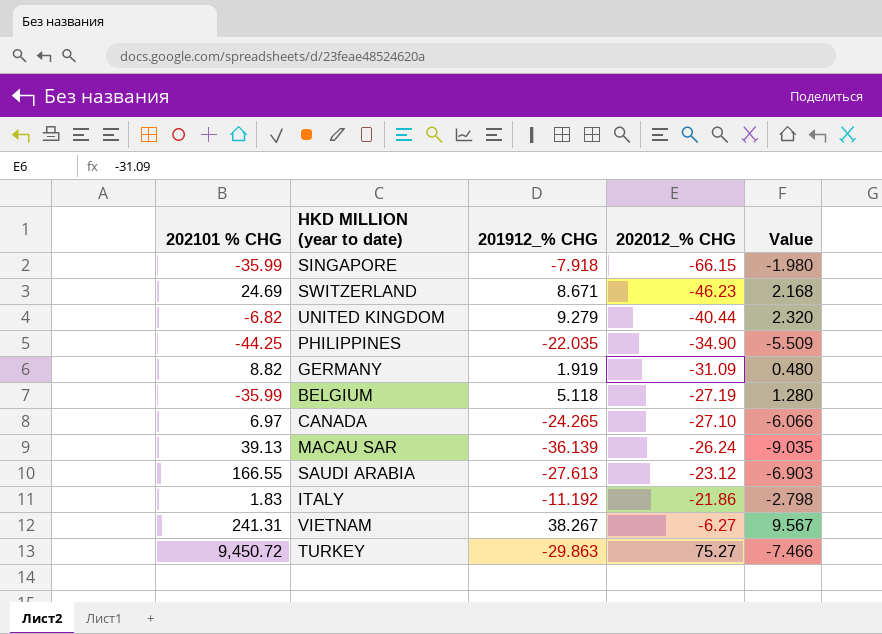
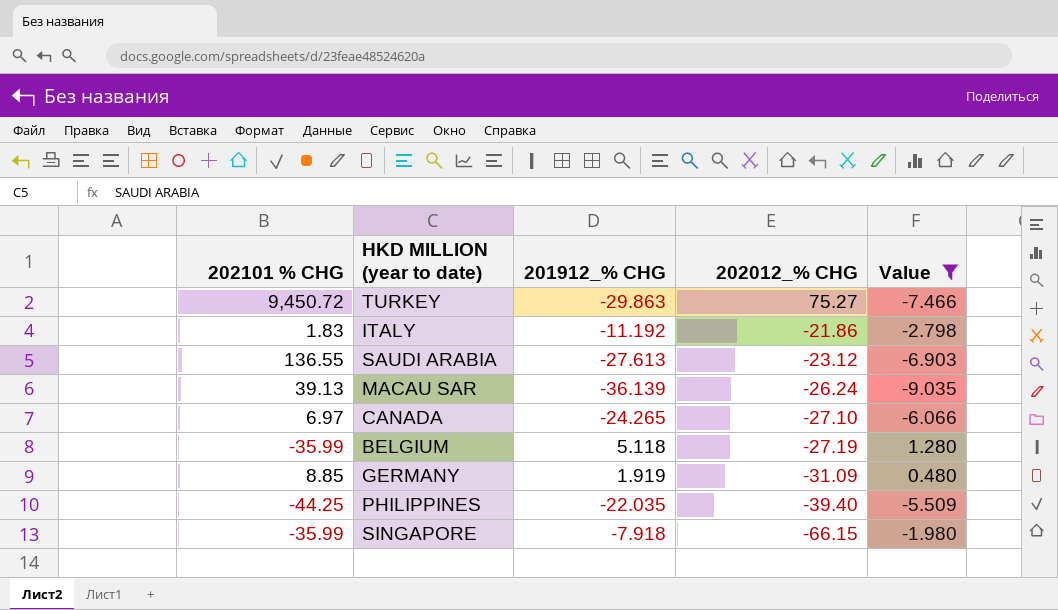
filter: none -> Value <= 1.280
row order: 202012_% CHG ascending -> 202012_% CHG descending
SAUDI ARABIA | 202101 % CHG: 166.55 -> 136.55
GERMANY | 202101 % CHG: 8.82 -> 8.85
PHILIPPINES | 202012_% CHG: -34.90 -> -39.40

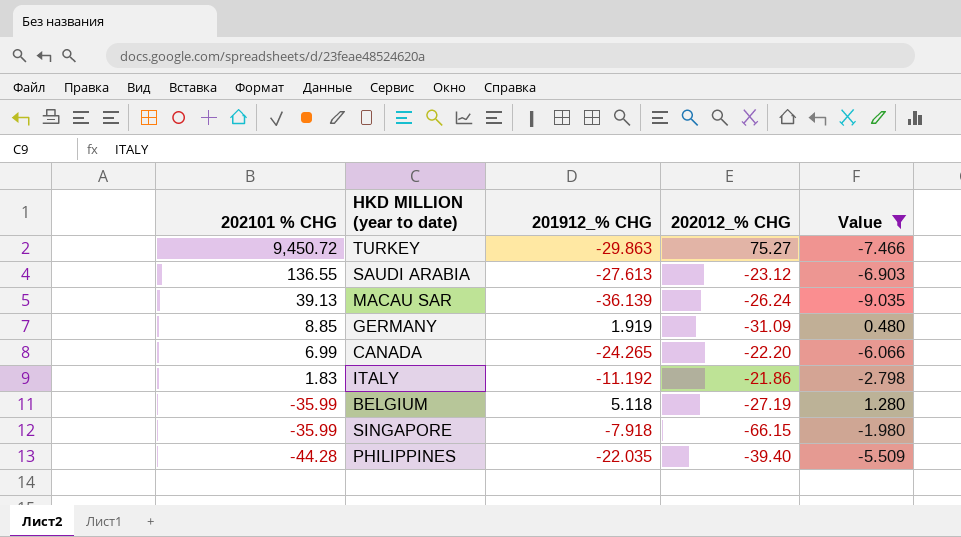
row order: 202012_% CHG descending -> 202101 % CHG descending
CANADA | 202101 % CHG: 6.97 -> 6.99
CANADA | 202012_% CHG: -27.10 -> -22.20
PHILIPPINES | 202101 % CHG: -44.25 -> -44.28

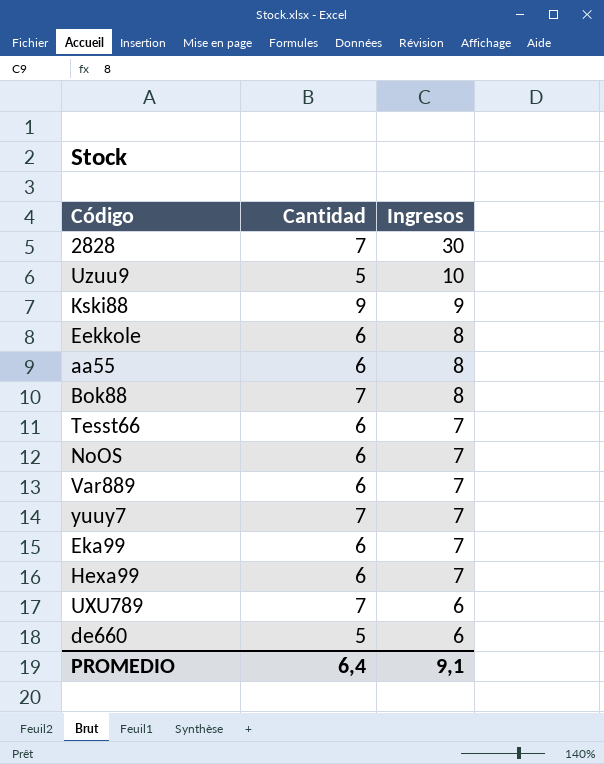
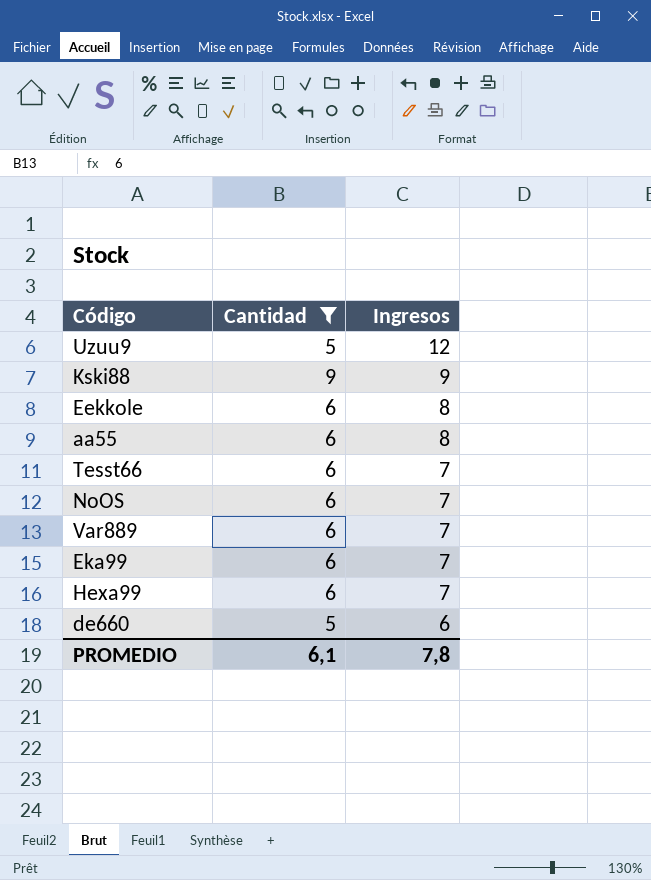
filter: none -> Cantidad != 7
Uzuu9 | Ingresos: 10 -> 12
PROMEDIO | Cantidad: 6,4 -> 6,1
PROMEDIO | Ingresos: 9,1 -> 7,8

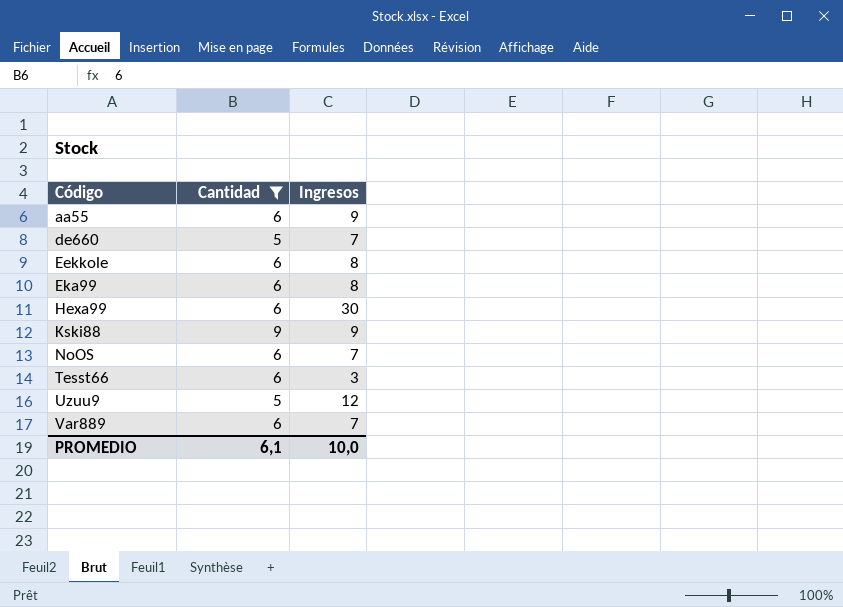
row order: Ingresos descending -> Código ascending
aa55 | Ingresos: 8 -> 9
de660 | Ingresos: 6 -> 7
Eka99 | Ingresos: 7 -> 8
Hexa99 | Ingresos: 7 -> 30
Tesst66 | Ingresos: 7 -> 3
PROMEDIO | Ingresos: 7,8 -> 10,0

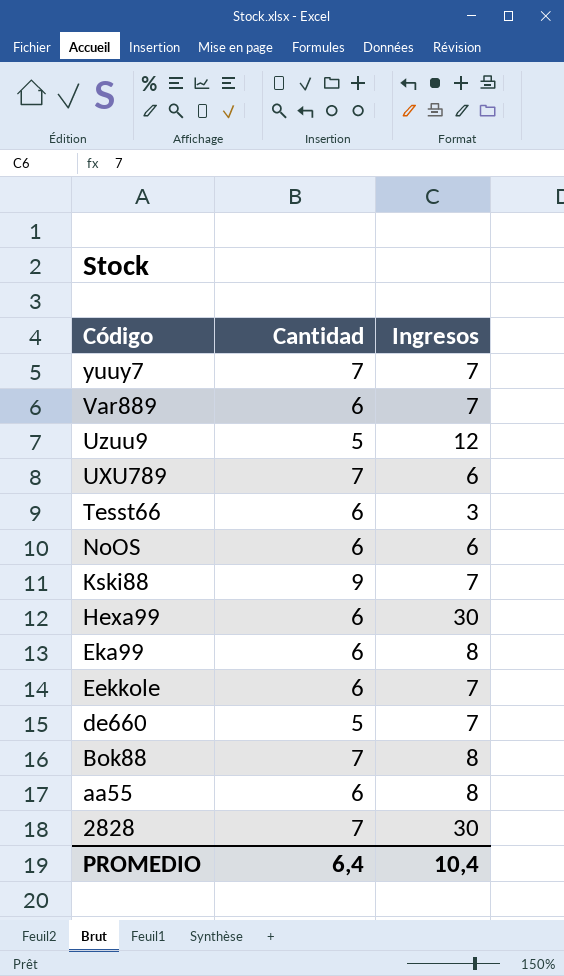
filter: Cantidad != 7 -> none
row order: Código ascending -> Código descending
NoOS | Ingresos: 7 -> 6
Kski88 | Ingresos: 9 -> 7
Eekkole | Ingresos: 8 -> 7
aa55 | Ingresos: 9 -> 8
PROMEDIO | Cantidad: 6,1 -> 6,4
PROMEDIO | Ingresos: 10,0 -> 10,4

* [Try it] Would you state how many lines in the listing above contain the word "order"? Reply with the number and no other words.

* [Your solution] 4